The Oscar-winning sound designer was speaking at his masterclass at the recently concluded Mumbai International Film Festival.

Resul Pookutty [File photo]

Keyur Seta

India’s Oscar-winning sound designer Resul Pookutty recently looked back at the challenges he faced while recording the sound for Slumdog Millionaire (2009), the film that won him the coveted trophy. He was speaking at the masterclass held at the recently concluded Mumbai International Film Festival (MIFF). 

Resul admitted that he had become over-confident after working in Ghajini (2008). “Just before Slumdog [Millionaire], I did a film with Aamir Khan — Ghajini,” he said. “It was fully based on sync sound. I thought if I could do a film with such a big actor like Aamir Khan on the streets of Mumbai, I could do anything anywhere. So I went with that ego on the sets of Slumdog Millionaire. But it [the film] was nothing like I had imagined.” 

Explaining the set-up of the film, he said, “Normally [back then] when we shot a film, we shot with one camera. But Danny [Boyle] had five digital cameras and three film cameras on the sets. At any given point, there were five cameras running.”

Resul said that in the first week, he followed the method he had used during the shoot of Ghajini. “And I failed miserably. Then I thought we should do something that the film demands. This is how you re-invent yourself. I went back to the shoot in the second week. I decided to look at the soundscape of Mumbai," he said.
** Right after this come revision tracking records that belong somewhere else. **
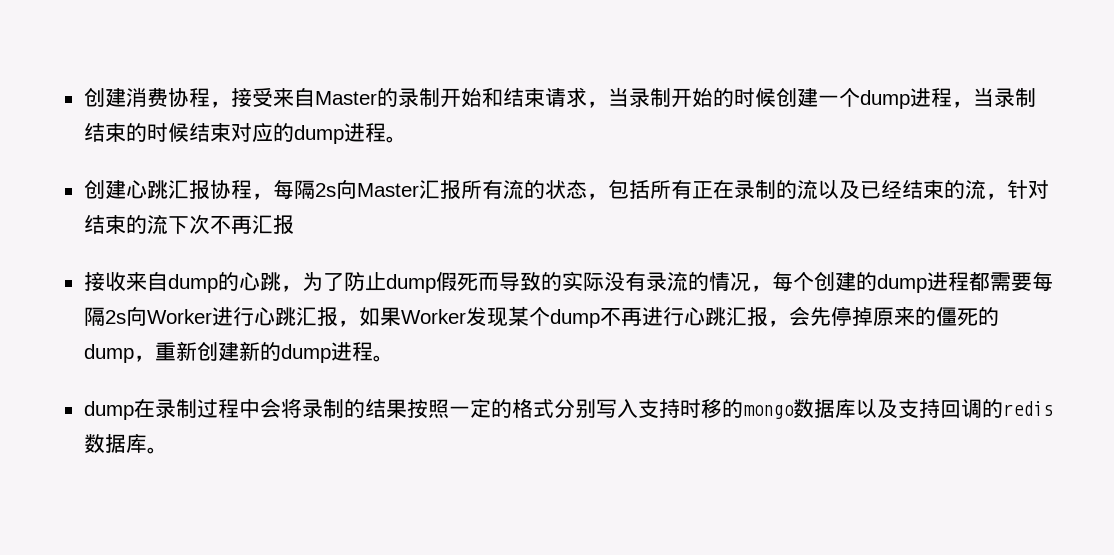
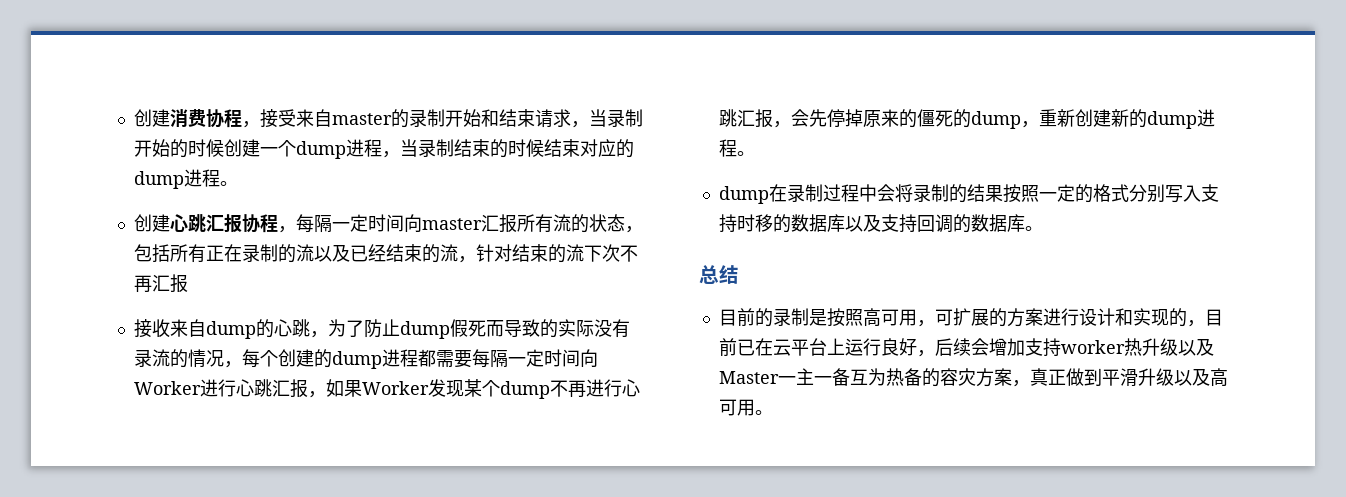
[314,91,377,105] Master -> [331,113,392,125] master
[314,179,419,199] 2s向Master -> [331,214,482,232] 一定时间向master
[104,310,126,324] 2s -> [507,349,580,367] 一定时间
[742,405,794,419] mongo -> (791, 223) none
[1002,401,1053,416] redis -> (971, 223) none
(168, 450) none -> [699,265,739,284] [718,308,1223,327] [718,338,1214,357] [718,368,1228,387] [718,399,773,416] // 总结 // 目前的录制是按照高可用，可扩展的方案进行设计和实现的，目前已在云平台上运行良好，后续会增加支持worker热升级以及Master一主一备互为热备的容灾方案，真正做到平滑升级以及高可用。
Resul Pookutty at the masterclass

Resul specifically spoke about the riot scene in Slumdog Millionaire that takes place when the protagonist, Jamaal, is a kid. He showed the scene twice – once without the sound and once with it. 

He added, “Normally when you put a sound man in the noisiest of locations, he chooses the least amount of microphones so that noise that the microphone captures will be minimum. [But] I remember putting 25 microphones for that scene, capturing everything possible.” 
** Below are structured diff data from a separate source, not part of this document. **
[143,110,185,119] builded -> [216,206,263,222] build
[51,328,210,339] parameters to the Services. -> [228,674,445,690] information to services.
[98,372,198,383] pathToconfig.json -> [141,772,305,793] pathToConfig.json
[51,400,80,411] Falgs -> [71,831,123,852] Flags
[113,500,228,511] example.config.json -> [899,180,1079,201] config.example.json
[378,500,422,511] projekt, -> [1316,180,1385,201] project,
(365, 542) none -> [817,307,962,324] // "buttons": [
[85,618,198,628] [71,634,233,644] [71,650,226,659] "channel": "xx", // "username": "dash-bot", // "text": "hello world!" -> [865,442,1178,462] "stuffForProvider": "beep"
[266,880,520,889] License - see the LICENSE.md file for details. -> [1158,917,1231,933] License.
The sound designer thought about how a human brain processes sound while working on that film. “If you and I are talking on a noisy road, the human brain will listen only to what it needs to hear and delete everything else. But a microphone doesn’t have the intelligence of a human brain. It will capture everything.

“How do you make the microphone listen like the human brain processing sound? That’s the idea I worked on in Slumdog [Millionaire]. I used multi-microphones with multi-track recording to arrive at how a human brain processes sound. I would do an online mix of all the sound that came to me. I would mix it on location and at the same time, record everything straight onto multi-tracks so that I had everything available if I needed to make a change.” 

After explaining the scene, he said with a high degree of satisfaction, “That’s what we did for the first time in the world of sound [in Indian cinema].”